Hayatımda asla kabullenmeyeceğim, kabullendiğimde ise artık ben olmaktan çıkıp bir başkası olacağım bir durum: insanların ellerindekinin değil de ulaşamadıklarının değerini düşünmesi... Batıyor bu bana, hem de çok! Çok canımı acıtıyor! Elinin altındayım; her istediğinde, her kafanı çevirdiğinde, her görmek istediğinde gözünün önündeyim; her seslendiğinde yanındayım; elimi her tutmak istediğinde bir kol boyu mesafendeyim... ve bu beni kıymetsiz yapıyor. ve ben bunu anlayamıyorum. Halbuki aşkın içinde kalmış olsa ve uzunca bir zaman bilemesen acaba sana karşılık verecek miyim yoksa içindeki incecik sevgiyi gösterirsen onu elimin tersiyle itecek miyim; ya da haftada ancak bir iki gün görüşebiliyor olsak; ayda belki bir sabah uyandığında yanında olsa yüzüm veya yasak olsa bana dokunman...ne kadar DAHA kıymetli olurdum değil mi? Bu işin sadece aşk yanı. Bir de arkadaş yanı var, dost yanı. Her aradığında telefonum açıksa senin için, her ağladığında yaslanabileceğin omuzsam, hata da yapsan yanında olsam, en güzel olduğunda kıskanmadan sana baksam, en iyi olduğunda seninle sevinsem hiç tereddütsüz ve sen farkında değilken bile bana ihtiyacın olduğunu ben gelip seni bulsam...yine de daha iki aydır tanıdığın ve zamandan da bağımsız olarak aslında seni ancak işi düştüğünde arayan ve kendisine kıyas kabul eden arkadaşların aradığında onu tercih edersin, nedenini ne kendinin ne de benim bildiğim bir şekilde. Neden?

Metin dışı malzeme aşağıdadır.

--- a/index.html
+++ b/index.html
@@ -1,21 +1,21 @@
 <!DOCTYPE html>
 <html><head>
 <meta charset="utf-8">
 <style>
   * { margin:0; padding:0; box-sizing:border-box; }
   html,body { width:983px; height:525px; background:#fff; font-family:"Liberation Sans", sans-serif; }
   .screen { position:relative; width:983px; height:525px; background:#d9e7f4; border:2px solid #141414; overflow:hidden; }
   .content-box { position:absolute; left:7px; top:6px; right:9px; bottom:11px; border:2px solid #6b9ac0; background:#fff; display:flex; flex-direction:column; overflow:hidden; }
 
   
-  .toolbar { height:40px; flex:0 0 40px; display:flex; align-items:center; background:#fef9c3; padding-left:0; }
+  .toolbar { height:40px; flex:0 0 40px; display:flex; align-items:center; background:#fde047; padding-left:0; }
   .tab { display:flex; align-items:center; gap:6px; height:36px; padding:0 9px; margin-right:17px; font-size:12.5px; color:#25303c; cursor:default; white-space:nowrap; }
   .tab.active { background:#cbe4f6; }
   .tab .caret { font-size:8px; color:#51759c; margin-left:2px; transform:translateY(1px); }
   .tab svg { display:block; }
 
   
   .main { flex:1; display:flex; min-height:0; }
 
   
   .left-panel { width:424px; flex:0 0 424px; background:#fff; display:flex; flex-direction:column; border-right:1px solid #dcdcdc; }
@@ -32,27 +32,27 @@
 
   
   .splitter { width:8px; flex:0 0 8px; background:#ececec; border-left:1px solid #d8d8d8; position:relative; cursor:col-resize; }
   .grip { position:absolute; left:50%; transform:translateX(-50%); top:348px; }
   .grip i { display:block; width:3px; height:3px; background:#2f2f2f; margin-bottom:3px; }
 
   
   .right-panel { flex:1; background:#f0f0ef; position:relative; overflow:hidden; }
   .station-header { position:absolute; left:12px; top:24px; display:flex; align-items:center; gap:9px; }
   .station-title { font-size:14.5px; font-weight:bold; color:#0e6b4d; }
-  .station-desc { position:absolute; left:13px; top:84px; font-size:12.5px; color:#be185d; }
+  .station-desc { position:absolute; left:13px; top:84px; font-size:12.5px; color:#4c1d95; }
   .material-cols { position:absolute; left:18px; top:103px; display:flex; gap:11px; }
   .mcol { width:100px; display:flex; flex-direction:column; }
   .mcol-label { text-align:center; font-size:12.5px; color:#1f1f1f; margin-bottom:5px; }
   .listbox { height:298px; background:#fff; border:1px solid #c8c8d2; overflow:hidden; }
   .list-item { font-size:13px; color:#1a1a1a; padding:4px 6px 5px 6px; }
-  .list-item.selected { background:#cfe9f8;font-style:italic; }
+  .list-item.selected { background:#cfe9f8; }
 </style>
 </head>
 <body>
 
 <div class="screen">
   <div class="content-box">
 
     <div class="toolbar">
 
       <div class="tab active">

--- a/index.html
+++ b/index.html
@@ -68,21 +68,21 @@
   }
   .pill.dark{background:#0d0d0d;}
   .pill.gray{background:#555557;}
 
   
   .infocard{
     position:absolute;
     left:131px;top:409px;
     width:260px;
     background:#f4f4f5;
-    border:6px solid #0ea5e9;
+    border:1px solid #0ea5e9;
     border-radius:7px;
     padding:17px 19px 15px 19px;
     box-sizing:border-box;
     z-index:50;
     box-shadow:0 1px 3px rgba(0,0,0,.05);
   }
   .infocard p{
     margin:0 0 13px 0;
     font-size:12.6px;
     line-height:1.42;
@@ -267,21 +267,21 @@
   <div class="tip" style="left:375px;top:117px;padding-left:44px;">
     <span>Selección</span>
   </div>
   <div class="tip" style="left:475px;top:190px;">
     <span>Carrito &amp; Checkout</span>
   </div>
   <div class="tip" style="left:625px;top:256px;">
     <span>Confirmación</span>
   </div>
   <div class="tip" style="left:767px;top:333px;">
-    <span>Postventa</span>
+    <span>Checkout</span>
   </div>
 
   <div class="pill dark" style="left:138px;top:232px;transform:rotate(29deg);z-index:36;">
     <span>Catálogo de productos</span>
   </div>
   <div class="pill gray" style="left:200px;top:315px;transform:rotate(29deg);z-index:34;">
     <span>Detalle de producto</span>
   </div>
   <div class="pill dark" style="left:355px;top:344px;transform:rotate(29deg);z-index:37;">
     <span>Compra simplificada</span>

Alamadığın ayakkabı kıymetli oluyor, yiyemediğin tatlı yiyebildiğinden daha tatlı geliyor, gidemediğin ülke en güzeli oluyor, ve komşunun tavuğu sana hep kaz görünüyor...
Elma ağacının alt dalları da pek bi değersizdir mesela. En az üst dallardaki kadar lezzetlidir belki alttaki elmalar ama illa ki tepeye tırmanıp ordakini almak ister insanoğlu. Anlamıyorum bunu. Anlasam da kabullenemiyorum.
Canımı acıtıyor. Canımı acıtıyor çünkü en tepedeki erişilemez elma rolünü oynayanlar aslında alt dallardakinden üstün değiller, aksine kibirleri gölgeliyor bence güzelliklerini. Ama insanlar kibiri seviyor, elde etmek için illa ki çaba sarf etmeyi, belki biraz aşağılanmayı ve mutlaka peşinden koşmayı. İnsanların, dünyadaki milyarlarca insanın bu yargıda olması canımı acıtıyor.
Ben bir çiçek olsam mesela gelincik veya gül, çok daha değerli olurdum papatyadan, di mi? Papatya dediğin, bulduğun her fırsatta başını kaldırır hayata, var olmaya çalışır inatla; gül ise kolay mı öyle, illa ki özenmeli uğraşmalısın üzerinde, gelincik desen dokunduğun anda dağılacak kadar nazlıdır ki uzaktan sevilmelidir, uzaktan sevilince, dokunulamayınca daha kıymetli olur. Halbuki papatyanın yaprakları o kadar değersizdir ki fal bile bakılır seviyor mu sevmiyor mu diye.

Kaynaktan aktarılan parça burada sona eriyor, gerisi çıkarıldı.